Here at Inverse we obsess over one question: what happens next? In 15years, what happens next could be a major, blockbuster reboot of something your little nephew is obsessing over now.
Nostalgia is a powerful market force that’s birthed unholy movie franchises like Transformers and Teenage Mutant Ninja Turtles. But while those ‘80s cartoons have done a solid job sticking around past their expiration dates, there are a handful of newer children’s franchises from the last 10 years that are raising a whole generation while we’re being oblivious because of taxes and alcohol.
A breakthrough multimedia success not seen since Pokemon, the new Nintendo game Yo-Kai Watch has spawned manga, anime, and other assorted noises when it officially hit the U.S. after success in Japan at New York Comic Con last October. Kids are all about it now, as well as a few adults you should be wary of.
The sci-fi action cartoon Ben 10, about a boy who can transform into alien creatures with a powerful watch, debuted in late 2005 and has leveled up into a full-blown empire with toys, spin-off cartoons, and live-action feature films directed by Alex Winter, a.k.a. Bill of Bill and Ted. (Imagine if Keanu directed them, though).
The series will curiously reboot on TV this year in 2016, for some reason, but give it a few more years and some studio will give this thing the Hollywood treatment. Because they can.
A breakthrough animated series that’s won over kids and adults, Rebecca Sugar’s Steven Universe follows Steven and three magical aliens embark on a never-ending quest to save the world. It’s only a matter of time until someone tries Steven Universe for the big screen. Fear that day, for that day will prove nothing is sacred.
In 2012, Alex Hirsch’s Gravity Falls joined the current generation of all-ages TV animation with its own flavor of humor and warmth. Focused on the tourist town of Gravity Falls that secretly harbors a supernatural presence, the show ended at its peak in early 2016. With a fanbase hungry for more, perhaps a nostalgic revival will earn big bucks in a decade or two.

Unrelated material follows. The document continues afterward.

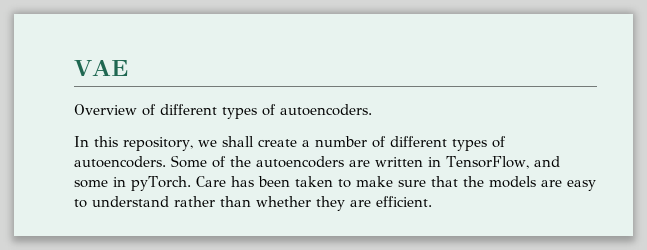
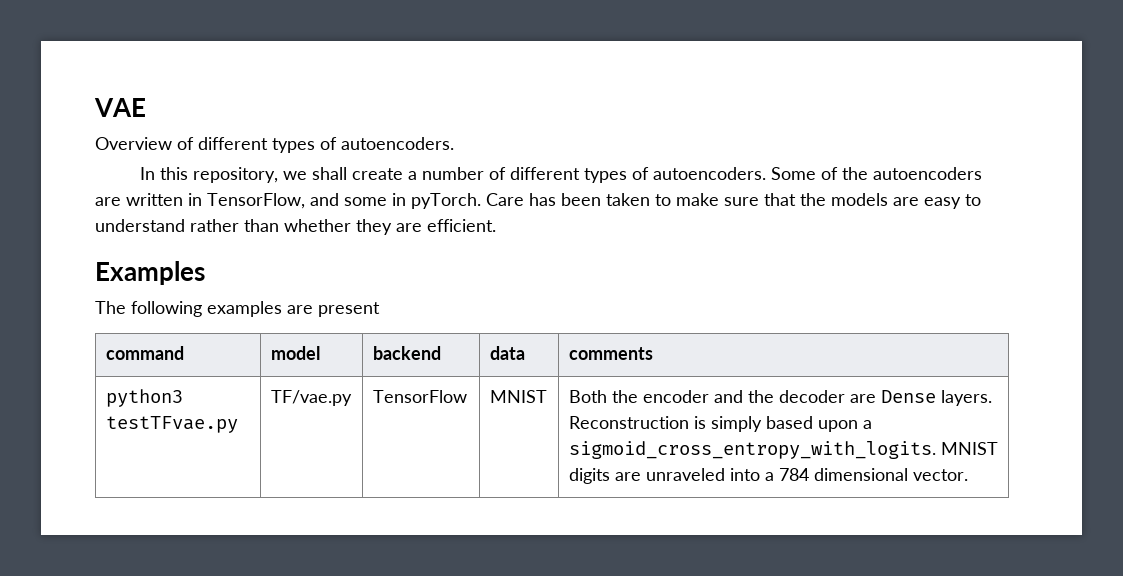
(432, 201) none -> [95,261,205,285] [95,301,380,317] [105,346,184,360] [270,346,320,360] [372,346,441,360] [489,346,525,360] [568,347,653,360] [105,389,183,407] [105,416,238,433] [270,390,352,406] [372,390,467,403] [489,390,547,403] [568,390,992,406] [568,416,872,432] [568,441,998,459] [568,468,968,484] // Examples // The following examples are present // command | model | backend | data | comments // python3 testTFvae.py | TF/vae.py | TensorFlow | MNIST | Both the encoder and the decoder are Dense layers. Reconstruction is simply based upon a sigmoid_cross_entropy_with_logits. MNIST digits are unraveled into a 784 dimensional vector.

Avatar: The Last Airbender/The Legend of Korra
While Avatar: The Last Airbender already had its chance at the big screen (and totally bungled it), the cult fantasy/martial arts Nickelodeon cartoon and its expansive mythology is ripe for another shot at becoming an expensive movie franchise. “And we’ll do it right,” you can expect to hear from the producers who probably grew up watching the cartoon. If not, then the Avatar epilogue/spin-off The Legend of Korra could become its own thing too.
Over the Garden Wall
Created from Cartoon Networks’ development program, Over the Garden Wall is a richly atmospheric fantasy mini-series about two brothers who become lost in a forest ominously called the Unknown. A rousing success upon its premiere in 2014, Over the Garden Wall has the makings to become a sleeper phenomenon that could result in an equally atmospheric (or numbingly computer-generated) feature film.
The pixelated sandbox video game is one of the best-selling video games of all time that continues to thrive online with fan-made web videos and other new-media trends. There’s already a movie on its way with Rob McElhenney (Yeah, THAT Rob McElhenney) signed on as director, but Minecraft is such a modern monster there would no doubt be another reboot in 20 years.
Five Nights at Freddy’s
The indie game series Five Nights at Freddy’s, a twisted parody on for-kids marketing establishments like Chuck E. Cheese, has somehow become a hit with actual kids, even though it frightens the bejeezus out of adults too (albeit with cheap jump scares). Warner Bros. is already working on a feature film adaptation, but given time and enduring popularity a reboot film is only inevitable.
Arguably one of the most prominent shows to usher in the all-ages animation boom of the 2010s, Adventure Time is ripe for a bajillion-dollar budget movie adaptation. Like Five Nights at Freddy’s and Minecraft, a movie is underway, and while details are scarce it sounds like it’ll stick to being animated. But somehow, someway, someday, someone will try turning this weird-ass cartoon into live-action. Bet on it.
How to Train Your Dragon
It’s already a prominent movie franchise with an equally popular follow-up television series, but DreamWorks’ family fantasyHow to Train Your Dragon can easily become adaptable into live-action that straight-up demands a colossal budget. The Hobbit and its portrayal of Smaug showed it can be done, so expect the live-action How to Train Your Dragon to arrive on Blu-ray in like 25 years.
PewDiePie, A Movie of Pure White Noise With Him Doing Commentary The Whole Time
God is dead and this movie will be proof of that.